### WHAT IS BEING ASKED
Report every line of the entries that contains the word "none".

### SUPPLIED RECORDS
● ● ● ● ●

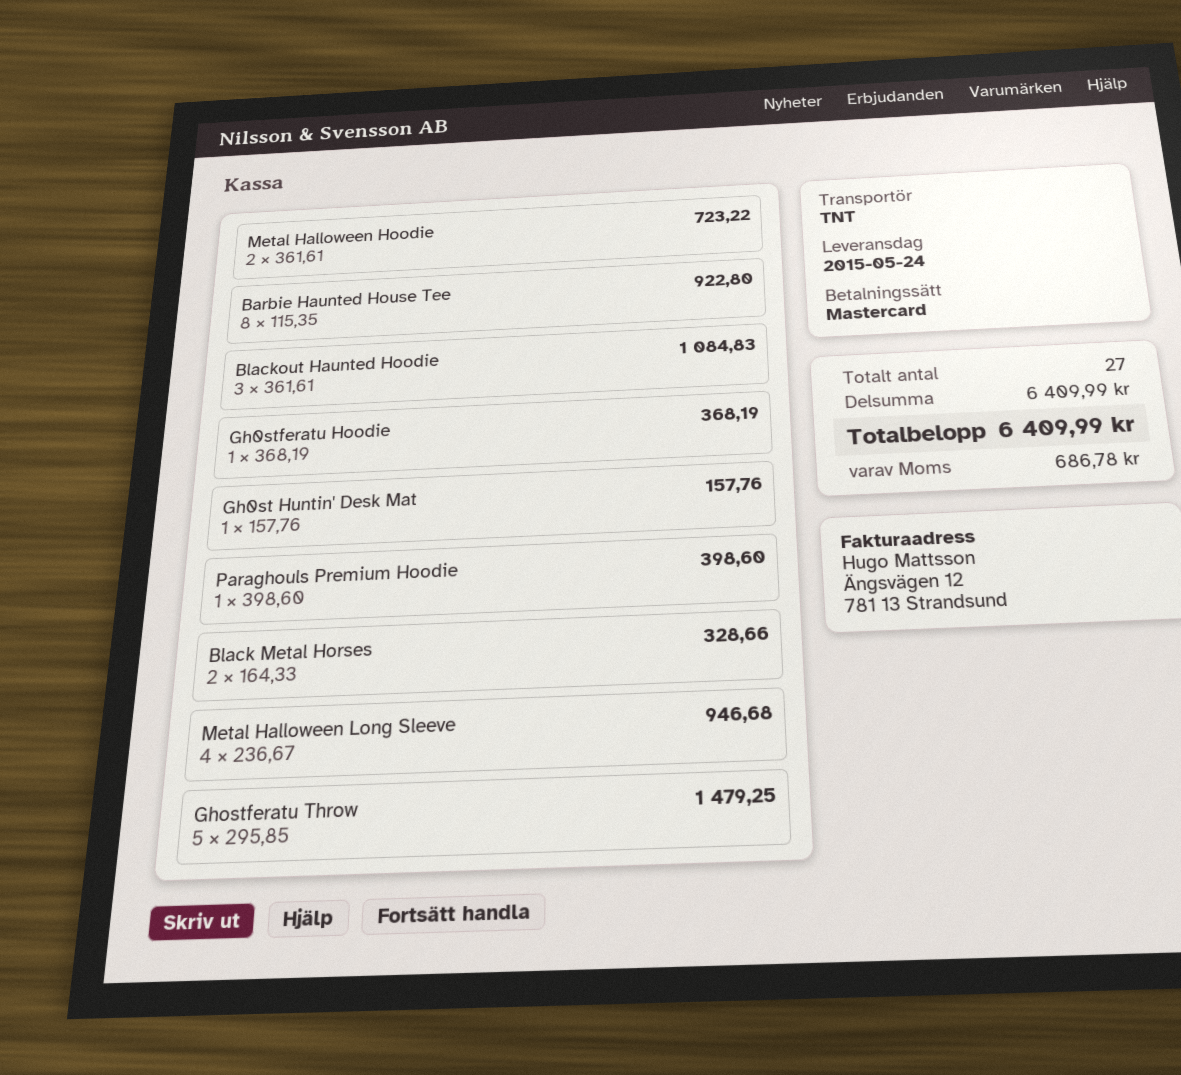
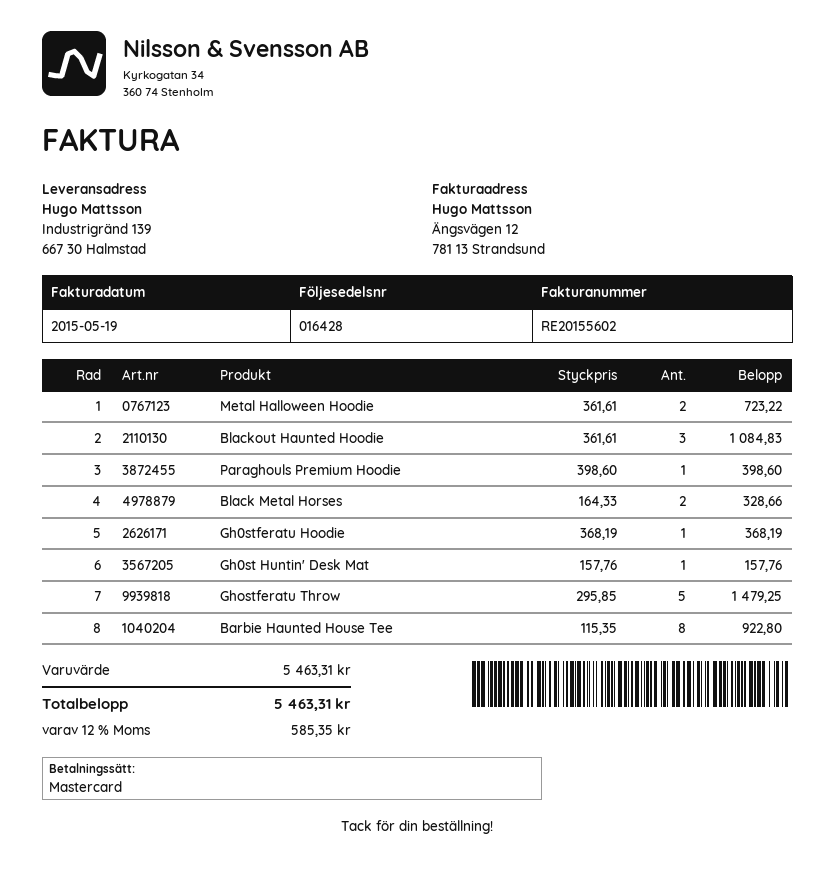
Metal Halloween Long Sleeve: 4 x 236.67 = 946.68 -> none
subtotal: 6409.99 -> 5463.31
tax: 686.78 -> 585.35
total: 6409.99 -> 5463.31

● ● ● ● ●

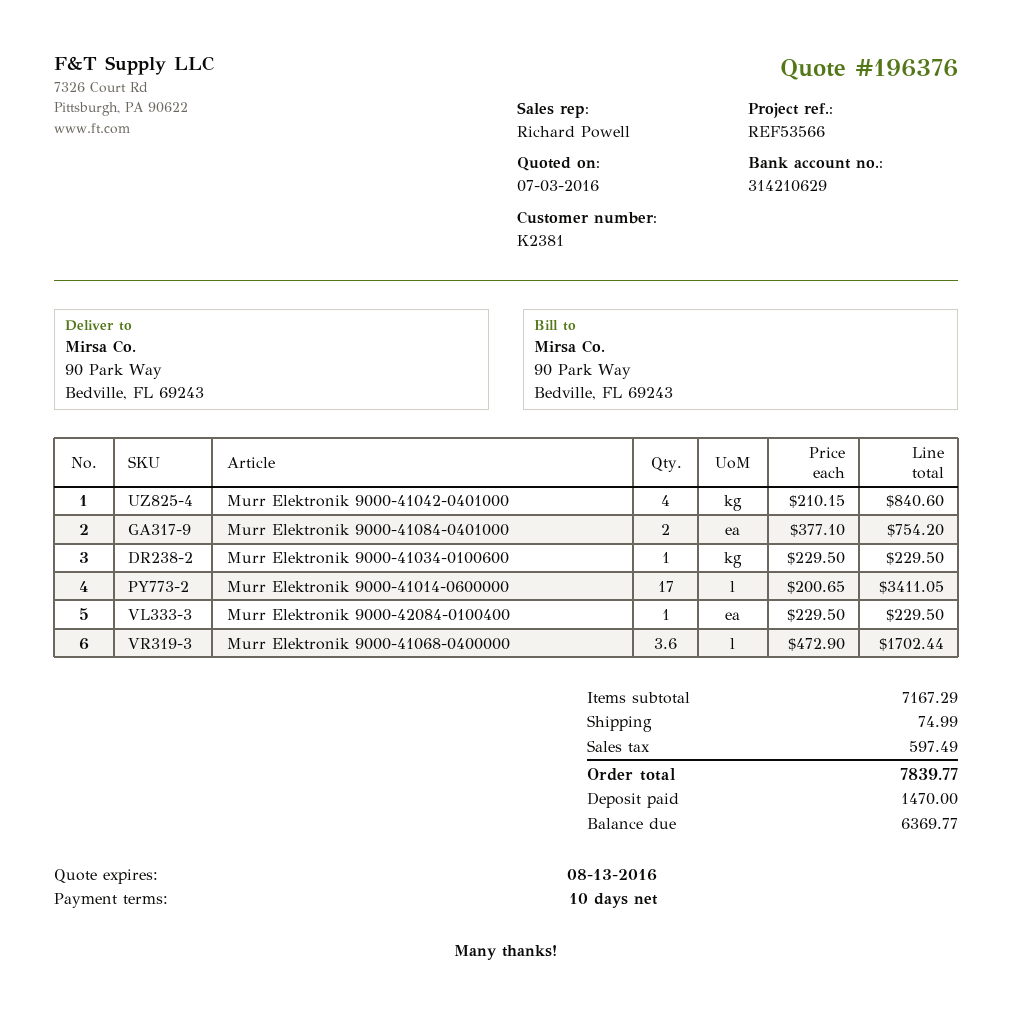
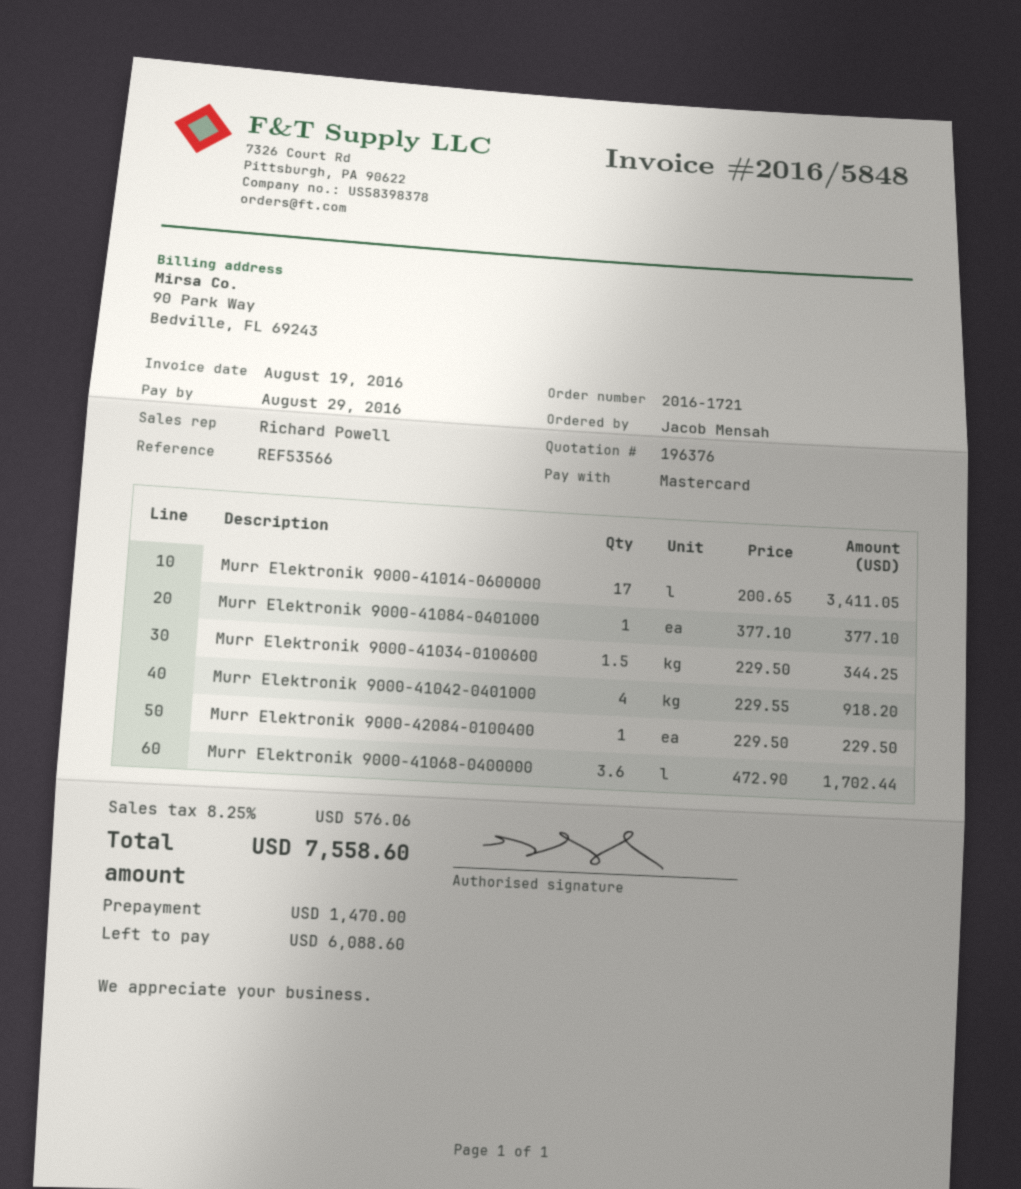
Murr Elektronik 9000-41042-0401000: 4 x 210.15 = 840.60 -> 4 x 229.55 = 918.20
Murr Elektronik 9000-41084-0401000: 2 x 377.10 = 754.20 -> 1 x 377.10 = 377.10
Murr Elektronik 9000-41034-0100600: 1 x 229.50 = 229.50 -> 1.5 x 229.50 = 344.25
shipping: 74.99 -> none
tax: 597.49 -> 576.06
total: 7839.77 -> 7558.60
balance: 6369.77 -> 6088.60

● ● ● ● ●

### WRITTEN ANSWER
Metal Halloween Long Sleeve: 4 x 236.67 = 946.68 -> none
shipping: 74.99 -> none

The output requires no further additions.